** Given data follows **
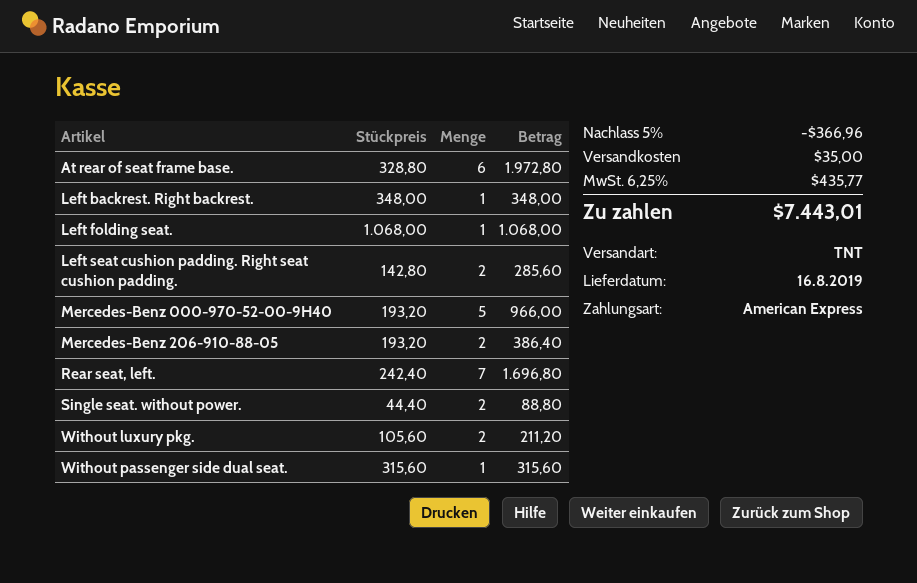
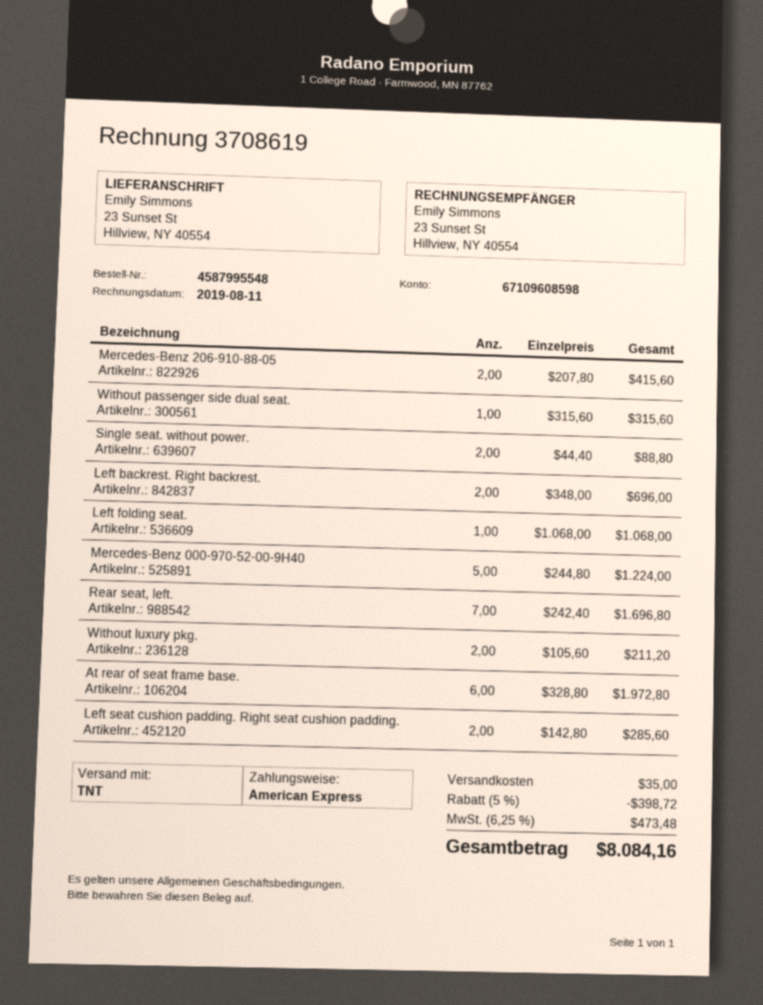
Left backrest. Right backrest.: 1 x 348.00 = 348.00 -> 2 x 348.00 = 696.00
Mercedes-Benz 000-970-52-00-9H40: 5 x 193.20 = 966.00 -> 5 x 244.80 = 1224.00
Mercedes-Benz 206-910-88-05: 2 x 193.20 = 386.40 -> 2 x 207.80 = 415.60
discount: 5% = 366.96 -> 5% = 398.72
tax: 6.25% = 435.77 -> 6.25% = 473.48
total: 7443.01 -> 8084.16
** End of Given data **
*Task requirements*
The data above should be set down again exactly, with the pictures omitted.

*Exercise output*
Left backrest. Right backrest.: 1 x 348.00 = 348.00 -> 2 x 348.00 = 696.00
Mercedes-Benz 000-970-52-00-9H40: 5 x 193.20 = 966.00 -> 5 x 244.80 = 1224.00
Mercedes-Benz 206-910-88-05: 2 x 193.20 = 386.40 -> 2 x 207.80 = 415.60
discount: 5% = 366.96 -> 5% = 398.72
tax: 6.25% = 435.77 -> 6.25% = 473.48
total: 7443.01 -> 8084.16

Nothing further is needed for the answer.